Wer einen Fehler entdeckt oder eine neue Route begangen oder eingebohrt hat, ein Projekt klettern konnte oder einen anderen Hinweis für den Autor oder die Leser des Buches hat, schickt mir am besten eine E-Mail.

Diese Neuigkeiten, Korrekturen und sonstige Infos die im Führer keinen Platz hatten, werden im Folgenden beschrieben.

Updates, Berichtigungen und Ergänzungen:

Es hat seit der Neuauflage bereits wieder ein paar Neutouren an der Weigend gegeben:

Seite 200:

Links von Nr. 4 ist inzwischen ein eigenständiger neuer Sektor entstanden mit einer Hand voll ganz interessanter Routen und einigen Projekten.

Zwischen Nr. 2 und Nr. 4 haben Christian Weigend Wolfi Hermann und Christoph Schaffer noch drei Linien eingerichtet. Die Linke teilt sich nach einem kurzen leichten Zustieg in drei Ausstiege auf (v.l.n.r)
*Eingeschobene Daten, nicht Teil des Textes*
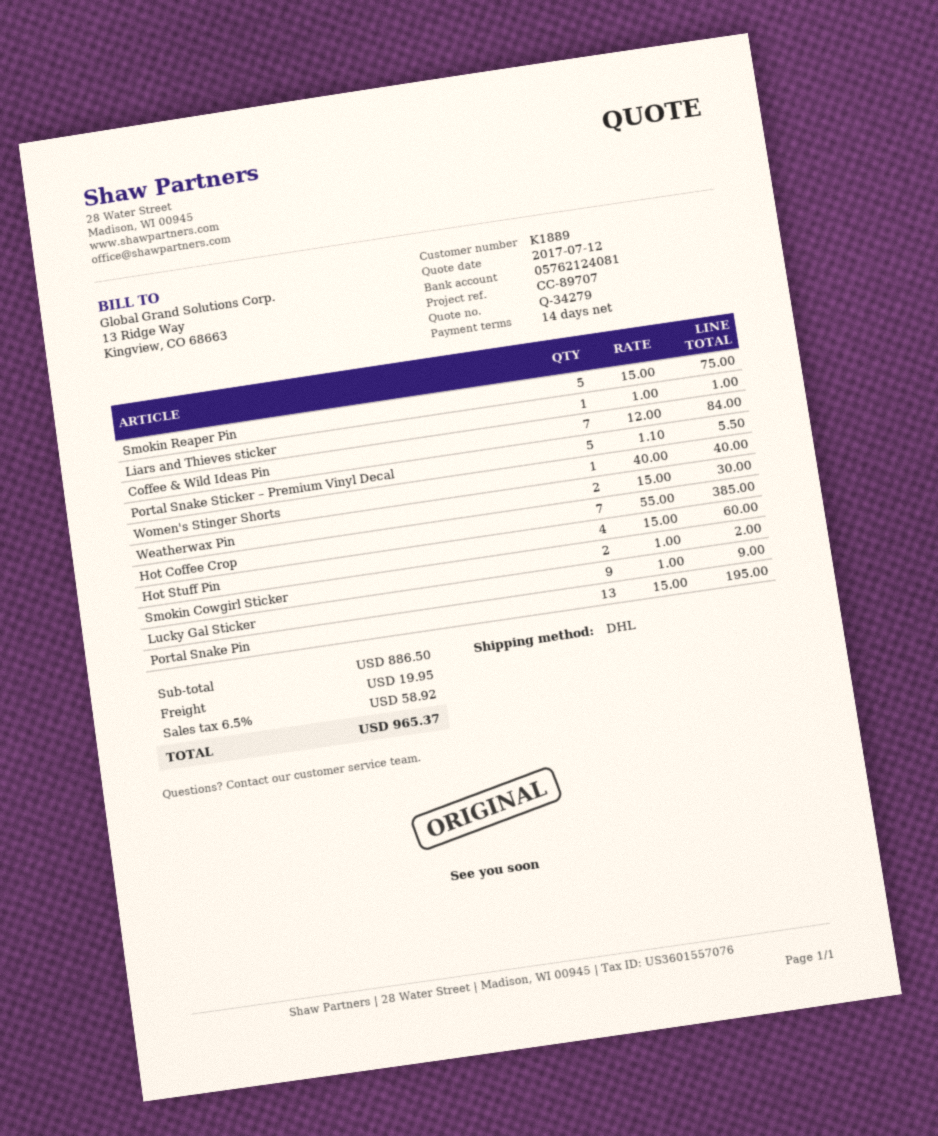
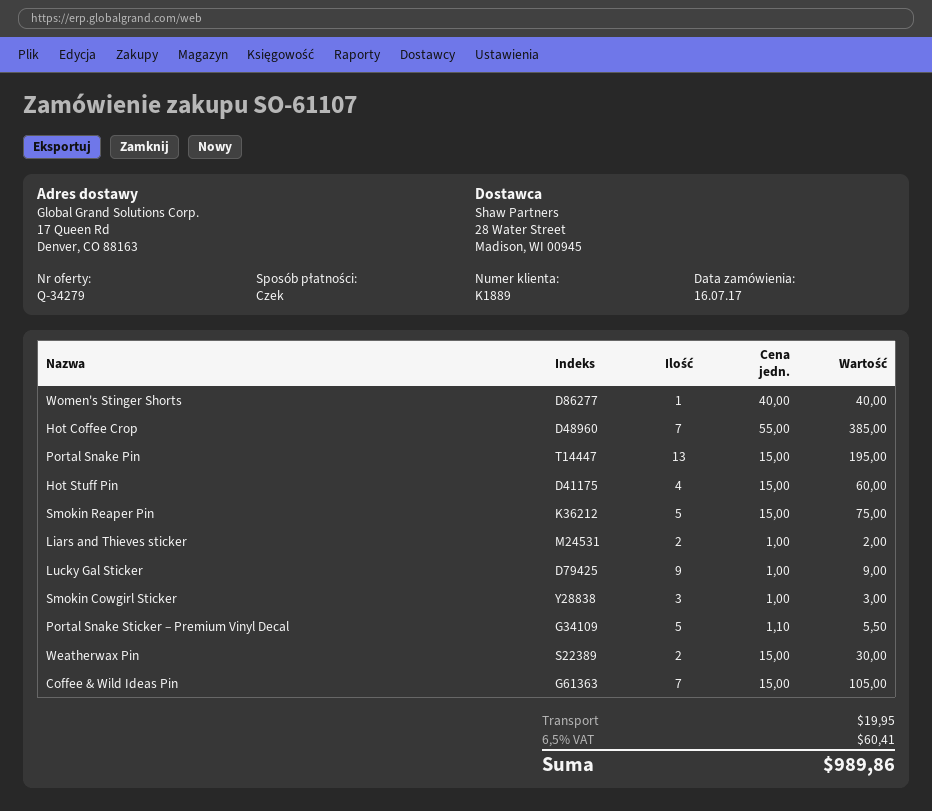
Liars and Thieves sticker: 1 x 1.00 = 1.00 -> 2 x 1.00 = 2.00
Coffee & Wild Ideas Pin: 7 x 12.00 = 84.00 -> 7 x 15.00 = 105.00
Smokin Cowgirl Sticker: 2 x 1.00 = 2.00 -> 3 x 1.00 = 3.00
tax: 6.5% = 58.92 -> 6.5% = 60.41
total: 965.37 -> 989.86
  • Der Mann mit dem goldenen Bolt (9)
  • Rostige Knarre (8-)
  • Shot to nothing (8+/9-)

Die beiden Routen rechts davon waren Projekte vom Wolfi, die Chris Gröber inzwischen befreit hat:

  • Kalte Platte 9+/10-
  • Die Schokoladenfabrik 10-

Das Projekt Nr. 9 konnte ebenfalls Chris Gröber inzwischen klettern: Zen V14 (9+/10-)

Seite 204:

Links von Nr. 5 gibts eine neue Route von Christoph Schaffer: "Pow" (8+)

Seite 206:

Nr. 18 "Iron Man" (10+/11-), das von Flo eingebohrte und freigegebene Projekt hat sich der Heli recht schnell gesichert.